Our final conversation with the Golden Bachelor takes place on a recent September morning, shortly after production on the season wrapped. Gerry's in a good mood, as per usual — "This is a great day, isn't it?" — which one might interpret as a sign that he is, in fact, in love. "I'm so pleasantly surprised by how things ended, there's absolutely no regrets," teases Gerry. He wants viewers of his age group ("the Boomers," as he calls them), to be inspired by his love story and feel empowered to seek out their own. "I hope they all realize that if they stay open to opportunity, those things can and will come to them," he says. "They can't sit by and wait for something to happen; they have to make it happen. They can still find someone if they want to."
Gerry's happiness could bode well for future seasons of The Golden Bachelor. Or, dare we say it, The Golden Bachelorette? For now, producers will only say that a female-led spinoff of the spinoff is a "possibility" — but if the way they rave about their Golden Bachelor contestants is any indication, it could graduate to a "probability" soon.
"It's been really inspiring to be part of this show for me," says Freeland. "To be able to celebrate women of this age, and their stories, their life experiences, on the platform of mainstream media is very special." Graebner admits that he never realized "how much women in their 60s and 70s feel like they're not seen as viable romantic, sexual beings. And for the first time, we've heard it so many times from these women, they feel seen."

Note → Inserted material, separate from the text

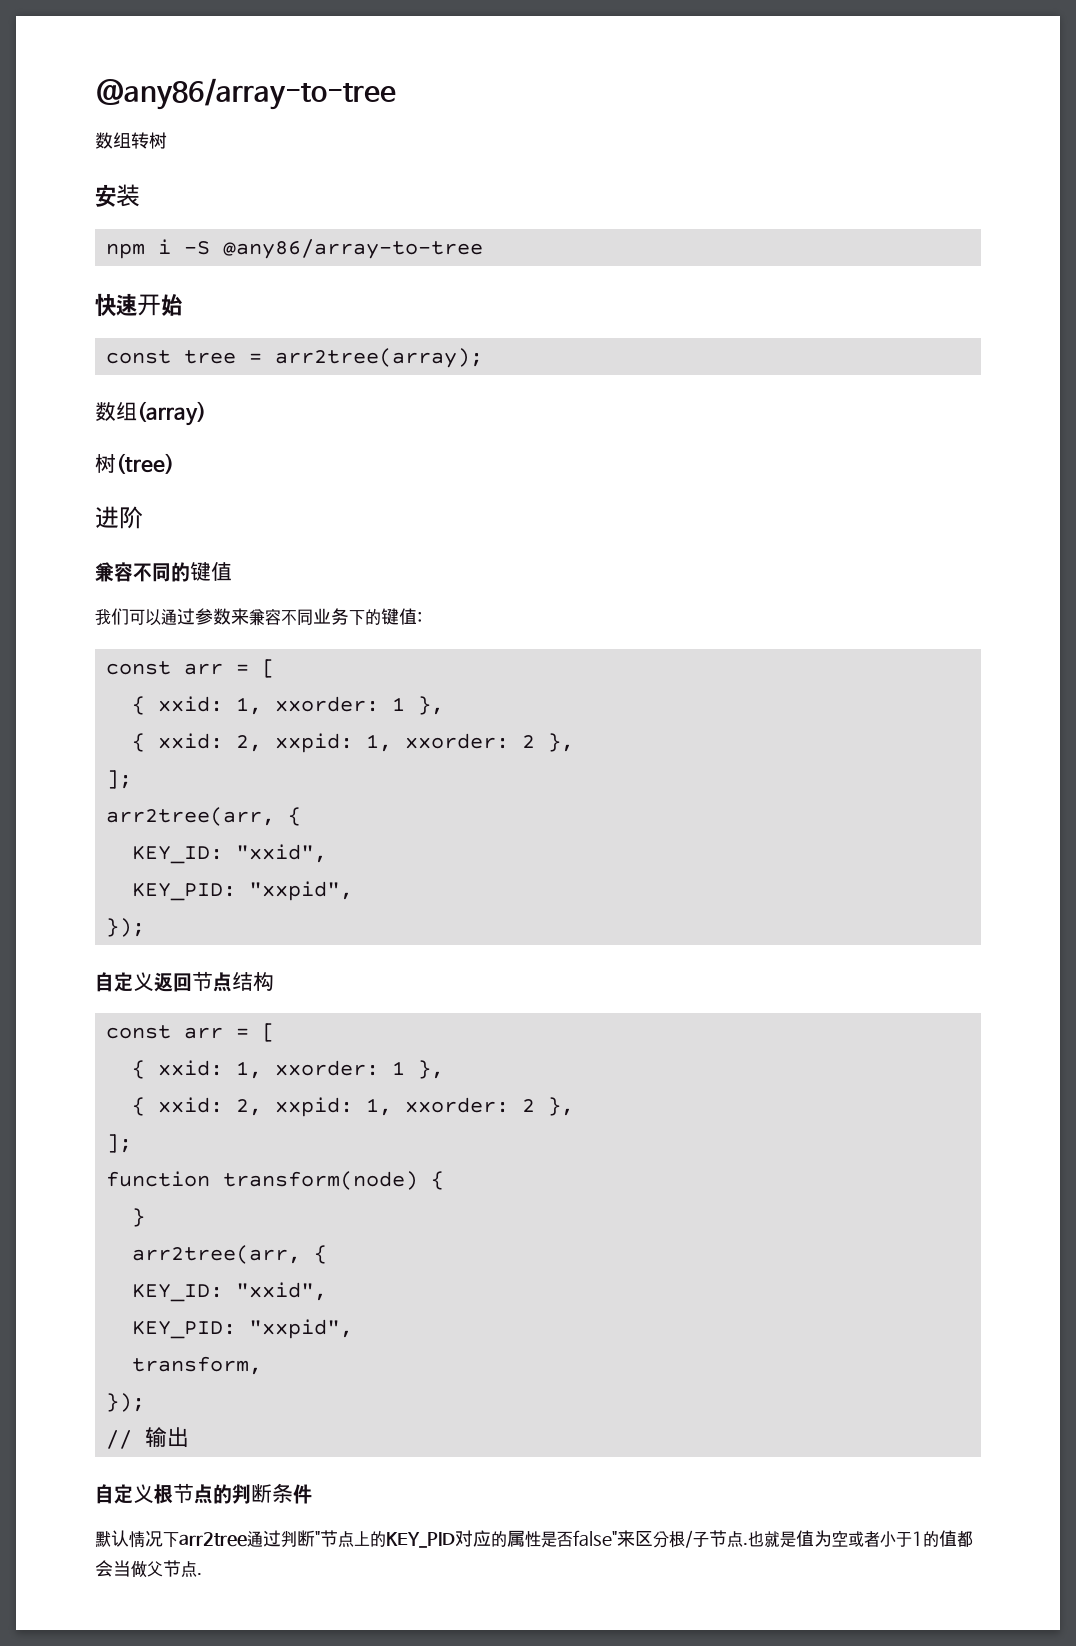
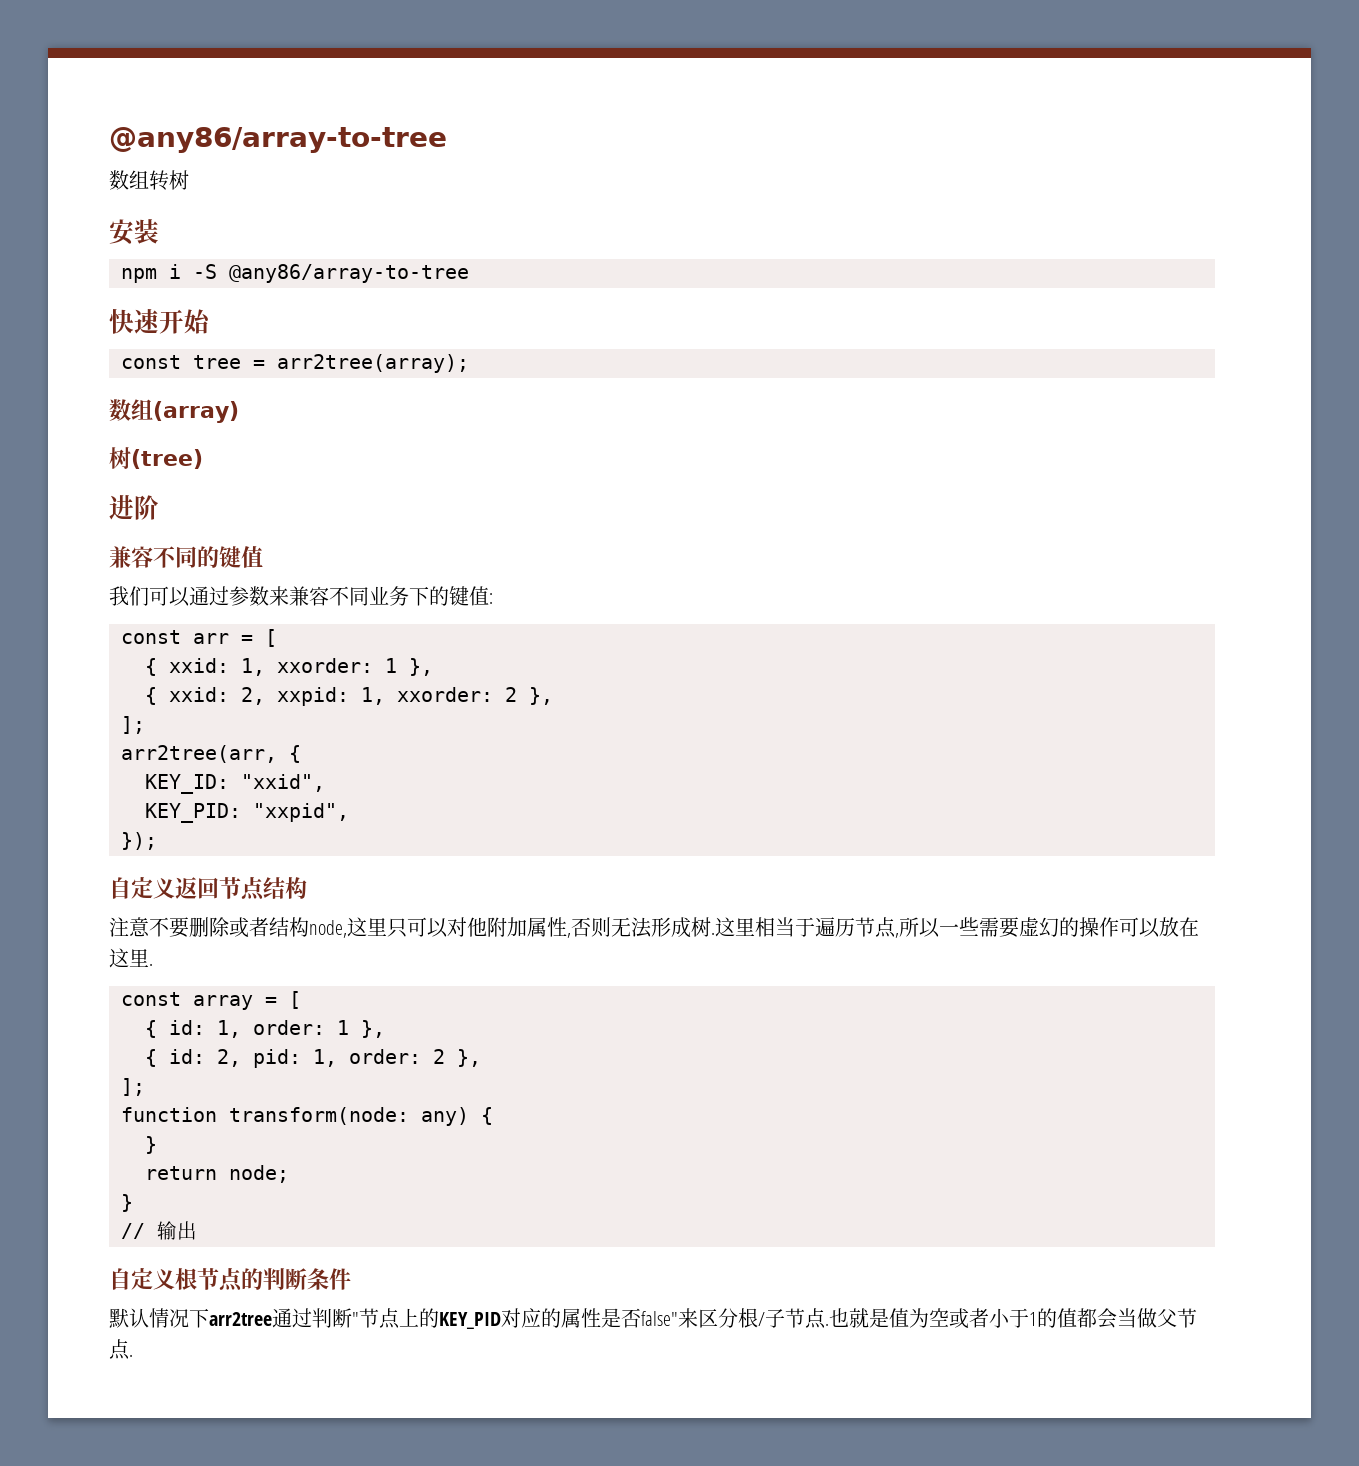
[105,1023,275,1042] [131,1060,444,1079] [131,1097,509,1117] // const arr = [ // { xxid: 1, xxorder: 1 }, // { xxid: 2, xxpid: 1, xxorder: -> [109,917,1199,938] [109,948,153,968] [121,991,301,1010] [145,1020,385,1038] [145,1049,421,1068] // 注意不要删除或者结构node,这里只可以对他附加属性,否则无法形成树.这里相当于遍历节点,所以一些需要虚幻的操作可以放在这里. // const array = [ // { id: 1, order: 1 }, // { id: 2, pid: 1, order:
[222,1171,418,1190] transform(node) -> [229,1107,469,1126] transform(node: any)
[131,1245,327,1264] [131,1282,327,1302] [131,1319,353,1339] [131,1356,262,1375] [105,1393,145,1412] arr2tree(arr, { // KEY_ID: "xxid", // KEY_PID: "xxpid", // transform, // }); -> [145,1165,289,1183] [121,1194,133,1212] return node; // }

Should ABC greenlight The Golden Bachelorette, the wardrobe team will be ready. "I am so excited at the idea of styling a Golden Bachelorette!" says Fetman. "My perception of dressing a 70-year-old woman is completely different than it was three months ago. There is truly an inner beauty that comes out with maturity of reaching a certain age that gives a confidence many 20-year-olds do not have."
Gerry is also wholeheartedly on board with the idea and would even "love to be involved" somehow, perhaps helping a Golden Bachelorette navigate the strange world of reality TV romance. "I think the advice I would give a Bachelorette is to be patient and surrender to the process," he says. "Don't fight it. Allow it to take you on its path and stay open-minded to what could happen, because you never know what's around the next corner."
What's next for Gerry, meanwhile, is a whirlwind of publicity leading up to The Golden Bachelor's premiere on Sept. 28, and catching up with friends and family when he can. Though production is over, he's still sleep-deprived — but he's not too worried about it. "It seems like every time it looks like I'm going to get a long, good, solid night of sleep, something happens: an old friend calls, a group of friends wants to talk longer, a hundred different things," says Gerry. "I'll get there. But I'd really rather go a little skimpy on the sleep and enjoy every moment right now. I do realize that my 15 minutes of fame will be over shortly, and I'll want to enjoy as much as I can."
The Golden Bachelor premieres Thursday, Sept. 28, at 8 p.m. ET/PT on ABC.